Ad ogni modo, per rendere nuovamente “appetibile” la soluzione rappresentata dal decreto penale, la l. 103/2017 non si è limitata a modificare il criterio di ragguaglio in tema di decreto penale; tale criterio è disposizione speciale rispetto al criterio generale di conversione, di cui all'art. 135 c.p.p., che non è stato modificato (e che resta, pertanto, di euro 250,00 per ogni giorno di pena detentiva). In questo senso, laddove, in esito all'opposizione al decreto penale- per il quale deve essere applicata la pena pecuniaria sulla base del più favorevole criterio di ragguaglio previsto per tale strumento- consegua una condanna, ferma restando la generale previsione di un possibile deteriore trattamento sanzionatorio a norma dell'art. 464, comma 4, c.p.p., l'eventuale sostituzione della pena detentiva con quella pecuniaria dovrà avvenire alla luce del criterio generale di euro 250 il giorno, a norma degli artt. 135 c.p. e 53 l. 689/1981. Una previsione tale da disincentivare l'opposizione al decreto penale.
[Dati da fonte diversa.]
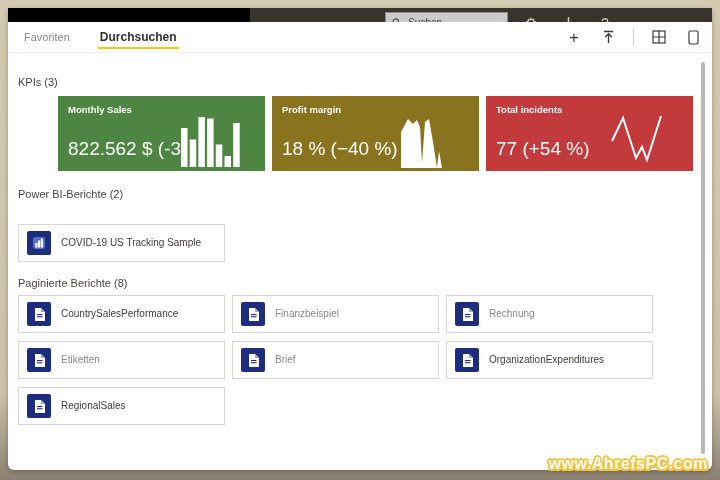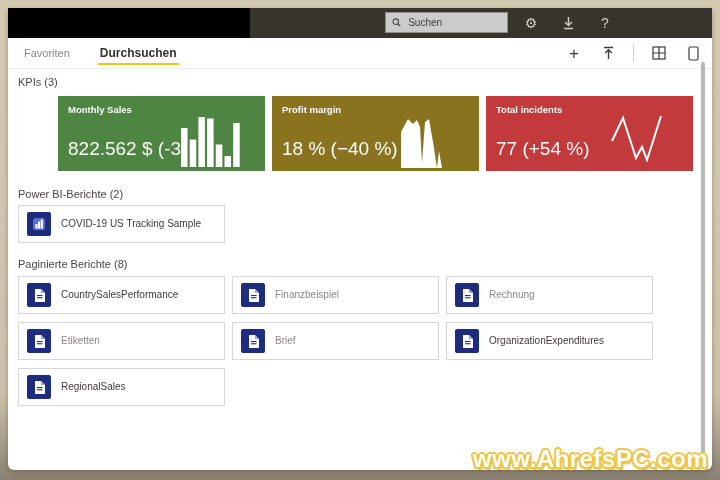--- a/index.html
+++ b/index.html
@@ -30,7 +30,7 @@
   .tb-icon{color:#d0cdc8;font-size:14px;line-height:1;display:flex;align-items:center;justify-content:center;width:18px;height:18px;cursor:pointer;}
   .tb-icon svg{display:block;}
   
-  .tabrow{position:absolute;left:0;top:30px;width:704px;height:30px;background:#fff;border-bottom:1px solid #efedeb;}
+  .tabrow{position:absolute;left:0;top:14px;width:704px;height:30px;background:#fff;border-bottom:1px solid #efedeb;}
   .tabs{position:absolute;left:14px;top:0;height:30px;display:flex;gap:26px;align-items:center;}
   .tab{font-size:11px;color:#8a8886;padding:6px 2px;cursor:pointer;position:relative;}
   .tab.active{color:#323130;font-weight:bold;font-size:12px;}

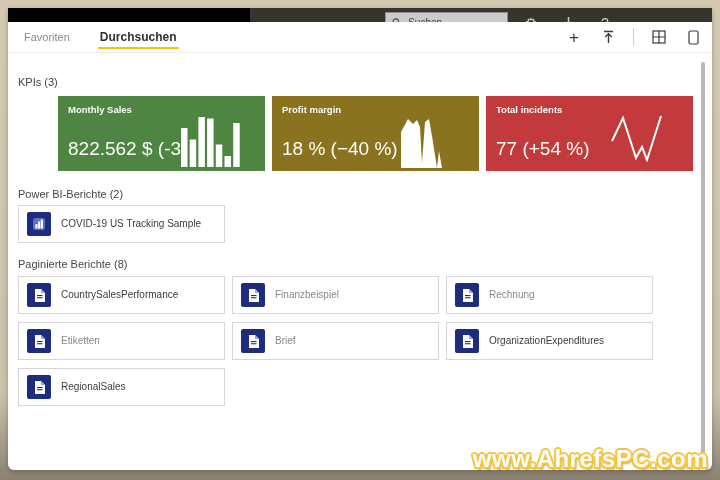--- a/index.html
+++ b/index.html
@@ -52,7 +52,7 @@
   .chart-bar{right:24px;}
   .chart-area{right:34px;bottom:3px;}
   .chart-line{right:30px;bottom:9px;}
-  .card-row{display:flex;gap:7px;margin-top:5px;}
+  .card-row{display:flex;gap:7px;margin-top:24px;}
   .card-grid{display:grid;grid-template-columns:207px 207px 207px;gap:8px 7px;margin-top:6px;}
   .card{
     width:207px;height:38px;box-sizing:border-box;background:#fff;border:1px solid #d8d6d4;

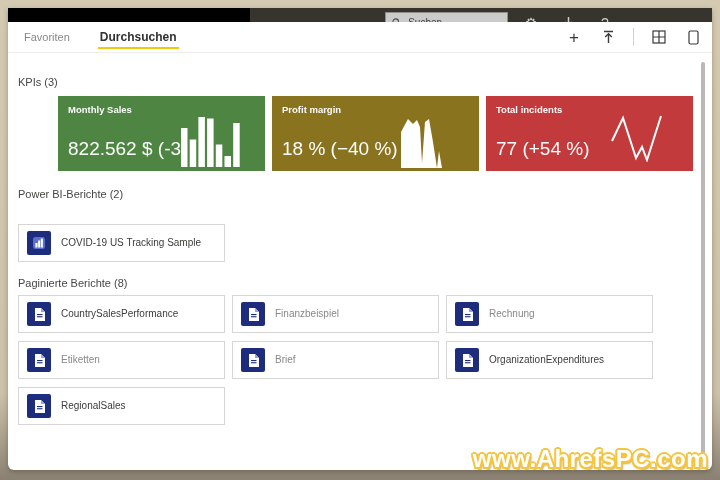--- a/index.html
+++ b/index.html
@@ -66,7 +66,7 @@
   
   .scrollbar{position:absolute;right:7px;top:54px;width:4px;height:392px;background:#bab7b4;border-radius:2px;}
   .watermark{
-    position:absolute;right:12px;bottom:7px;font-size:24px;font-weight:bold;letter-spacing:.5px;
+    position:absolute;right:12px;bottom:7px;font-size:16px;font-weight:bold;letter-spacing:.5px;
     color:#fff;
     text-shadow:
       -1.5px -1.5px 0 #f4c53d, 1.5px -1.5px 0 #f4c53d,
Il nuovo testo dell'art. 459, comma 1-bis, c.p.p., non ha introdotto, tuttavia, un principio generale di sostituzione delle pene detentive, limitandosi a modificare — in termini maggiormente favorevoli- il criterio di ragguaglio previsto dalla normativa generale, nel caso in cui il giudice commini una sanzione pecuniaria in sostituzione di una detentiva.